While low housing inventory and slow wage growth are par for the course in California, the state pushed past those roadblocks to record a strong start to the year, according to the California Association of Realtors’ latest report, which collects data from more than 90 local Realtor associations and MLSs statewide.
Closed escrow sales of existing, single-family detached homes in California totaled a seasonally adjusted annualized rate of 416,580 units in March, staying above the 400,000 benchmark for a full year. This is up 4% from the 400,720 level in February and up 6.9% from the revised March 2016 level of 389,770.
CAR noted that the statewide sales figure represents what would be the total number of homes sold during 2017 if sales maintained the March pace throughout the year.
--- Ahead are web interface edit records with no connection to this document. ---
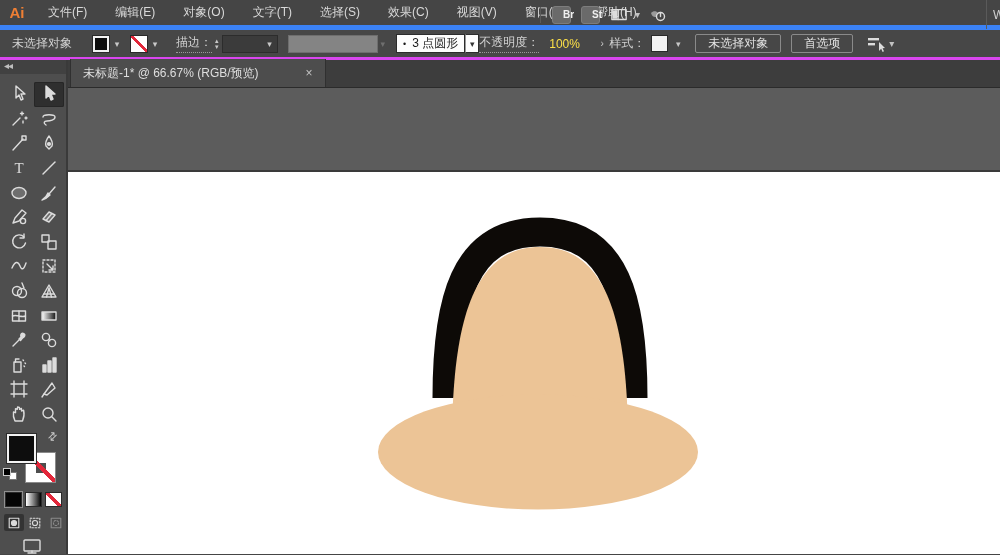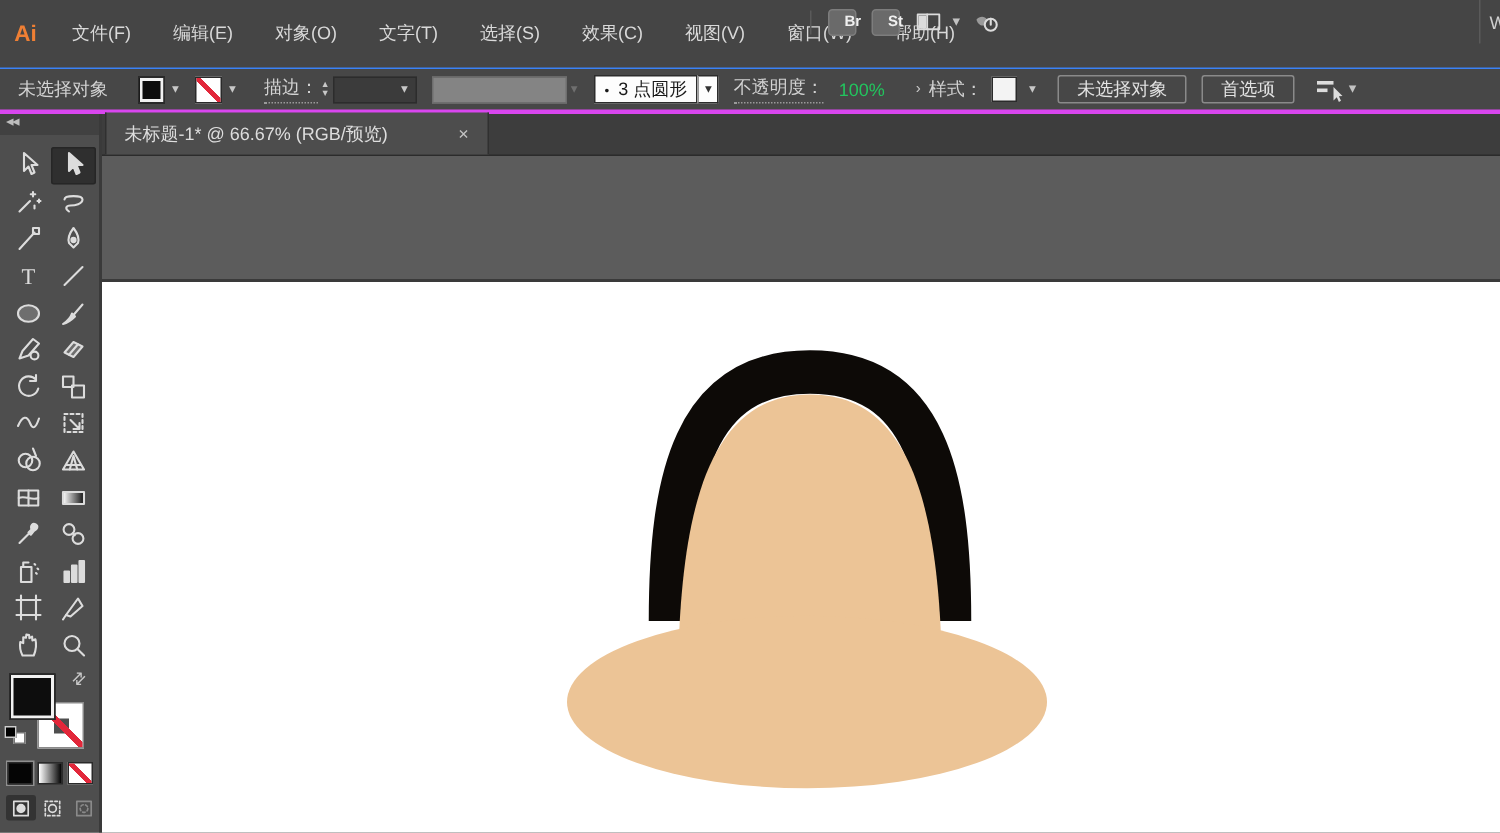"Ai" .menubar { border-bottom: 1px solid #3b82f6 -> 5px solid #3b82f6; height: 46px -> 30px }
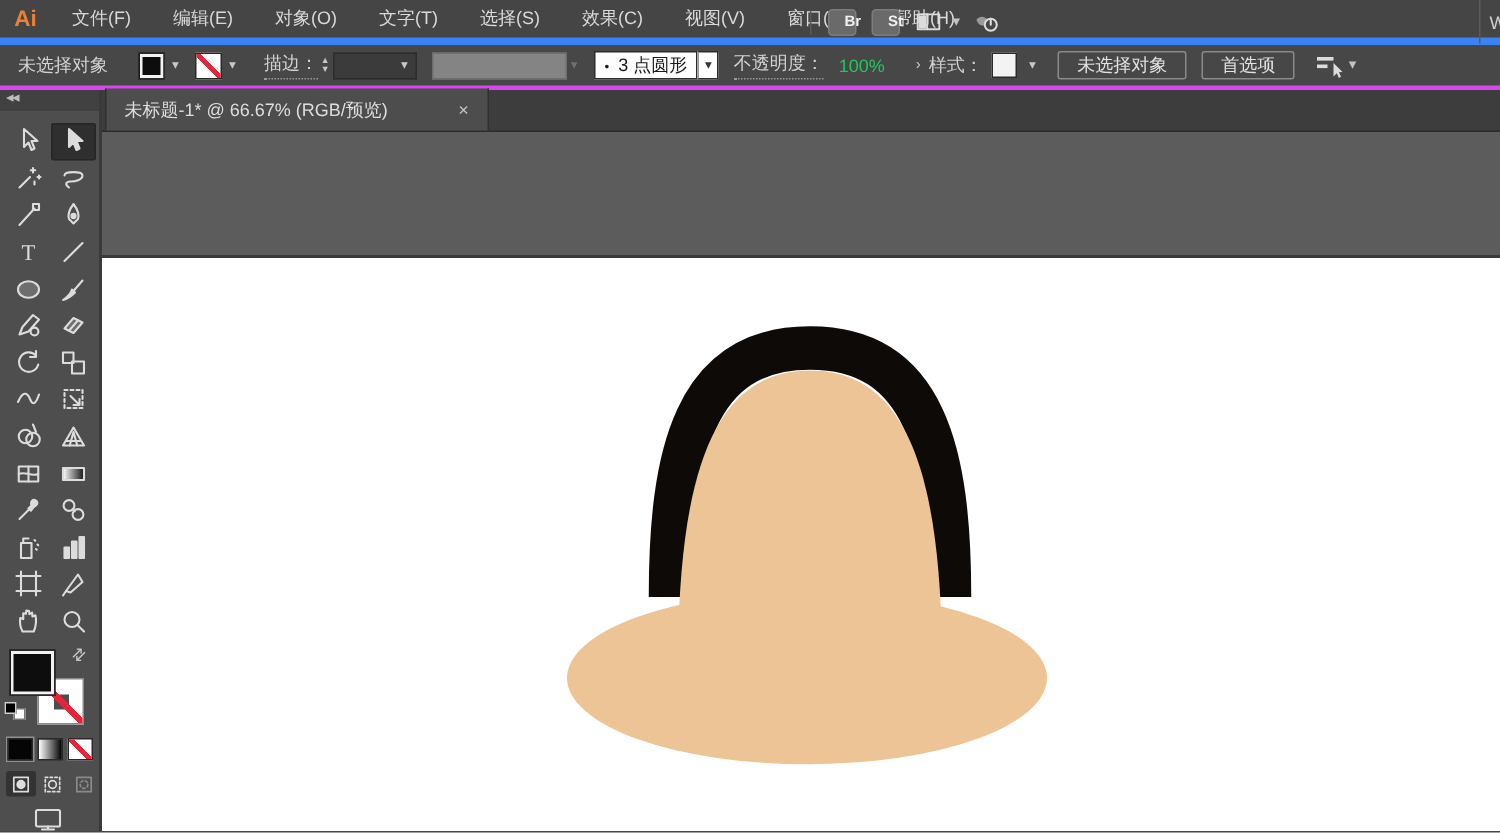"不透明度：" span.cb-label { margin-left: 10px -> none }
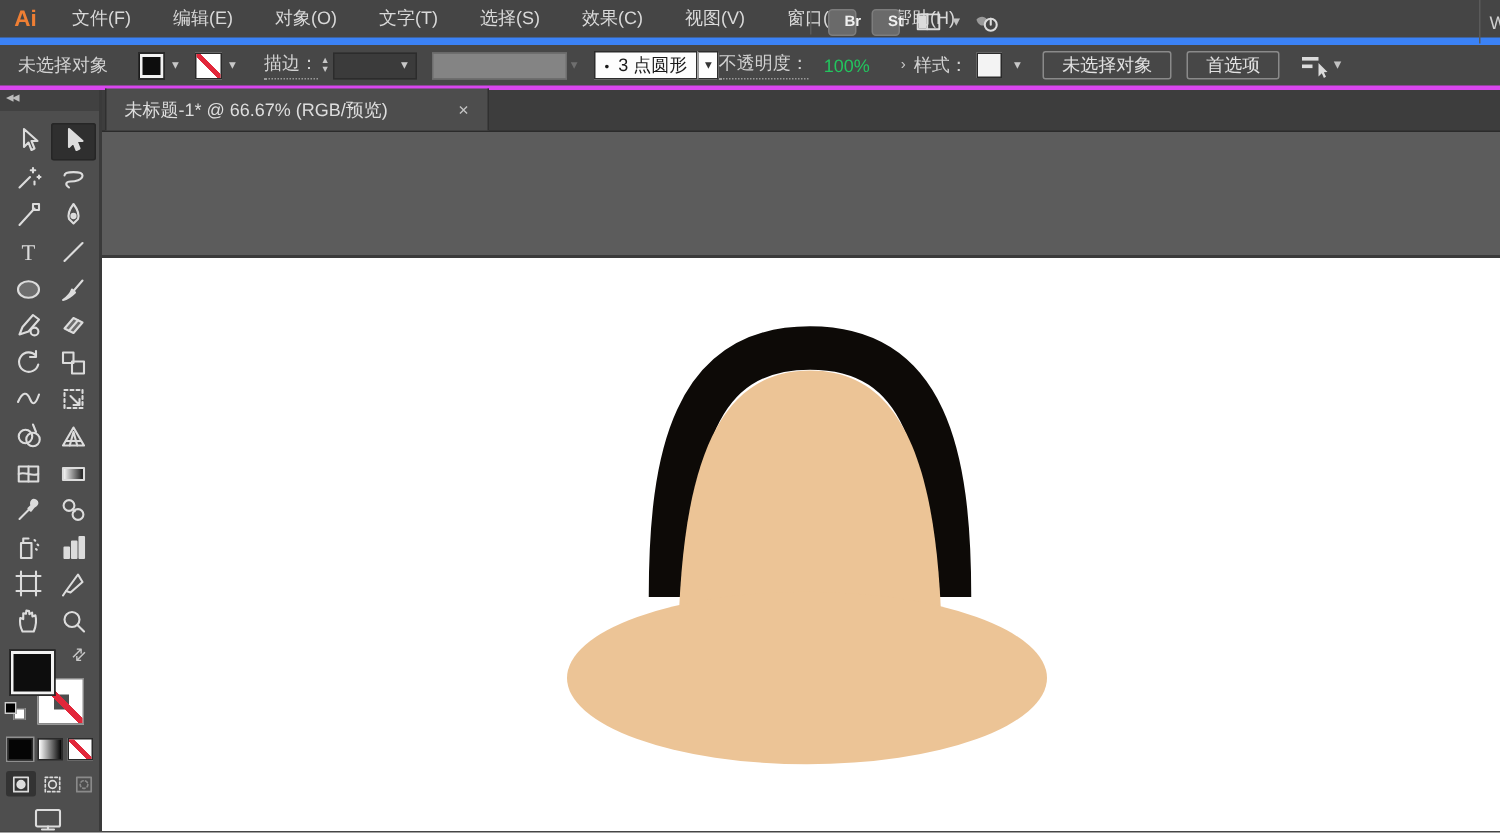"100%" .opacity-val { color: #22c55e -> #fde047 }
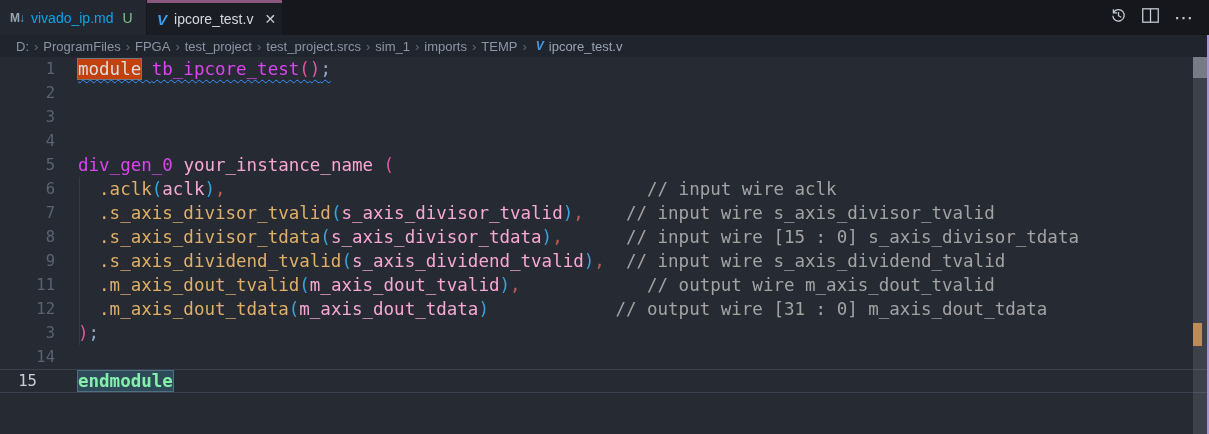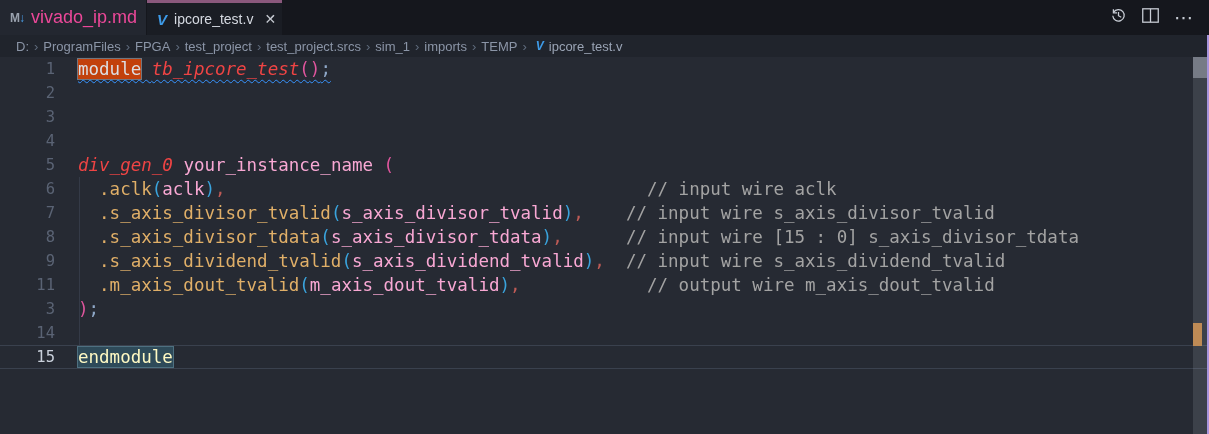"vivado_ip.md" .tab1-label { color: #ec4899 -> #0ea5e9; font-size: 18px -> 14px }
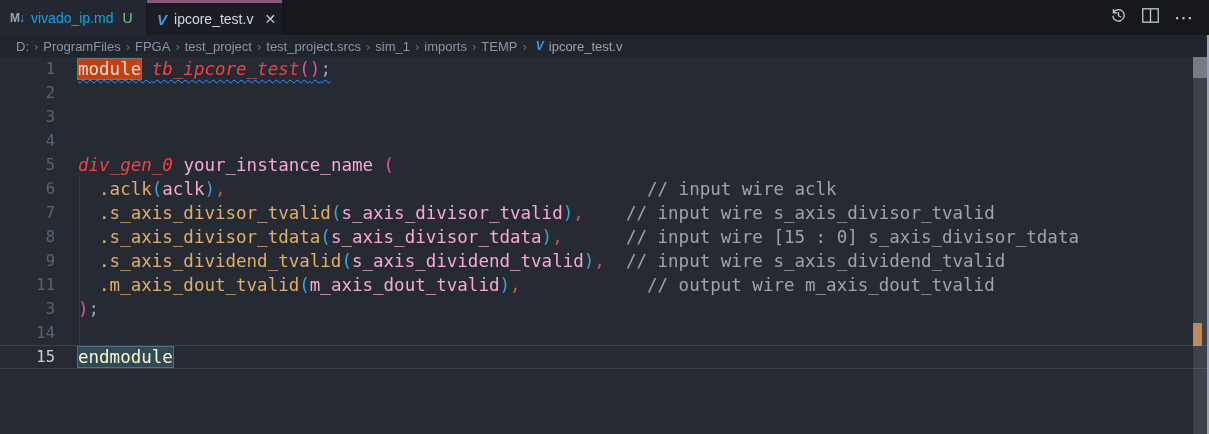"tb_ipcore_test" .s-it { color: #ef4444 -> #d946ef; font-style: italic -> none }
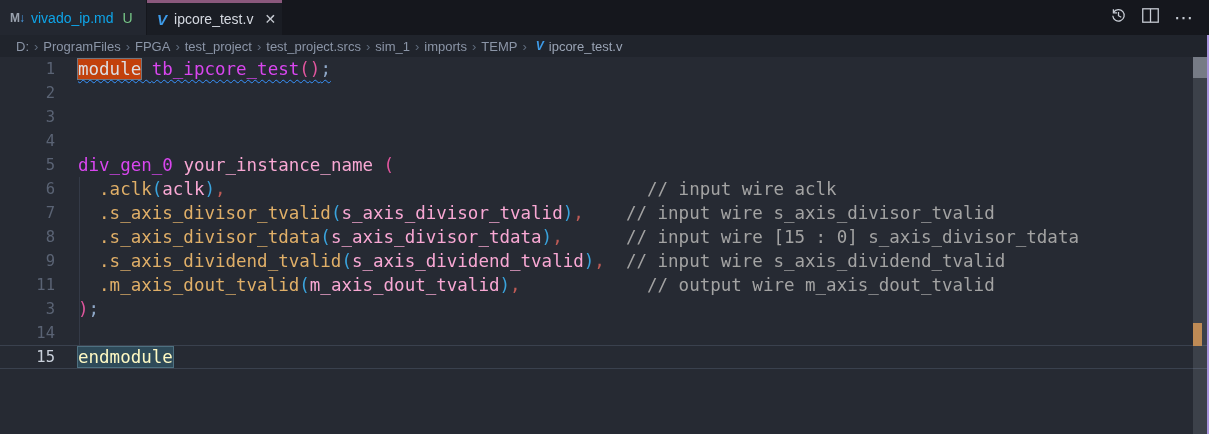"12" div.row { html: none -> <div> <span>12</span> <span><span> </span><span>.m_axis_dout_tdata</span><span>(</span><span>m_axis_dout_tdata</span><span>)</span><span> // output wire [31 : 0] m_axis_dout_tdata</span></span> </div> }
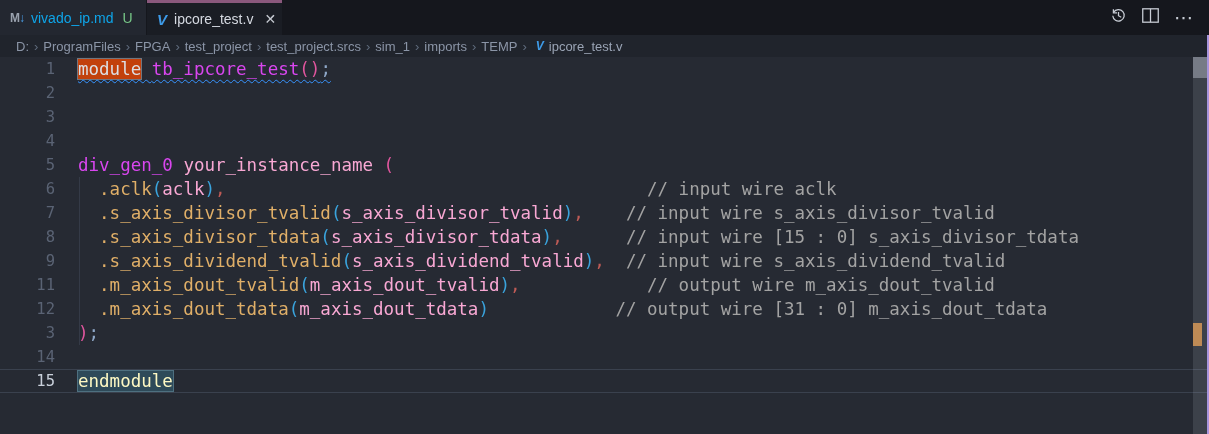"15" .gut.gact { text-align: none -> center }
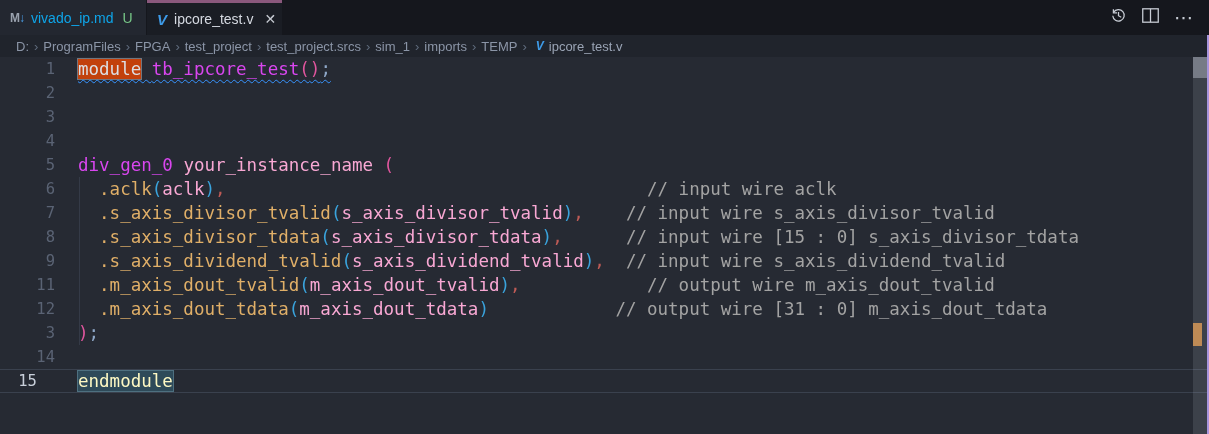"endmodule" .s-kwsel { color: #fef9c3 -> #86efac; font-weight: none -> bold }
It is adjusted to account for seasonal factors that typically influence home sales.
The chart below shows the total sales of existing, single-family detached homes in California, dating back to January 2005.
Click to enlarge
“March’s solid sales performance was likely influenced by the specter of higher interest rates, which may have pushed buyers off the sidelines and close escrow before rates moved higher,” said CAR President Geoff McIntosh. “The strong housing demand, coupled with a shortage of available homes for sale, is pushing prices higher as would-be buyers try to purchase before affordability gets worse.”
In fact, CAR’s Unsold Inventory Index is at its lowest level so far this year and the third lowest level in more than three years due to the substantial decline in new listings combined with March’s robust sales.
The index, which measures the number of months needed to sell the supply of homes on the market at the current sales rate, plummeted a full month to 3 months in March from 4 months in February.
For added perspective, the index stood at 3.6 months in March 2016.
Meanwhile, the median price of an existing, single-family detached California home increased to more than $500,000 in March, rising to $517,020.
This is up 8% from $478,570 in February and up 6.8% from $484,120 in March 2016. The median sales price is the point at which half of homes sold for more and half sold for less; it is influenced by the types of homes selling, as well as a general change in values.
But despite rising home prices, CAR Senior Vice President and Chief Economist Leslie Appleton-Young is still optimistic on the future of the state’s housing market.
“The spring home-buying season is off to a good start, as the economic and market fundamentals remain solid for the most part,” said Appleton-Young. “However, higher interest rates, a dearth of housing inventory, and slow wage growth will continue to have an adverse effect on housing affordability that is putting upward pressure on home prices, and is sure to hamper the market throughout the year.”
CAR isn’t the only one still positive eon the state’s future. The most recent report from PropertyRadar argued that the extreme rise in California home prices is not a sign that the housing market is in a bubble and about to pop.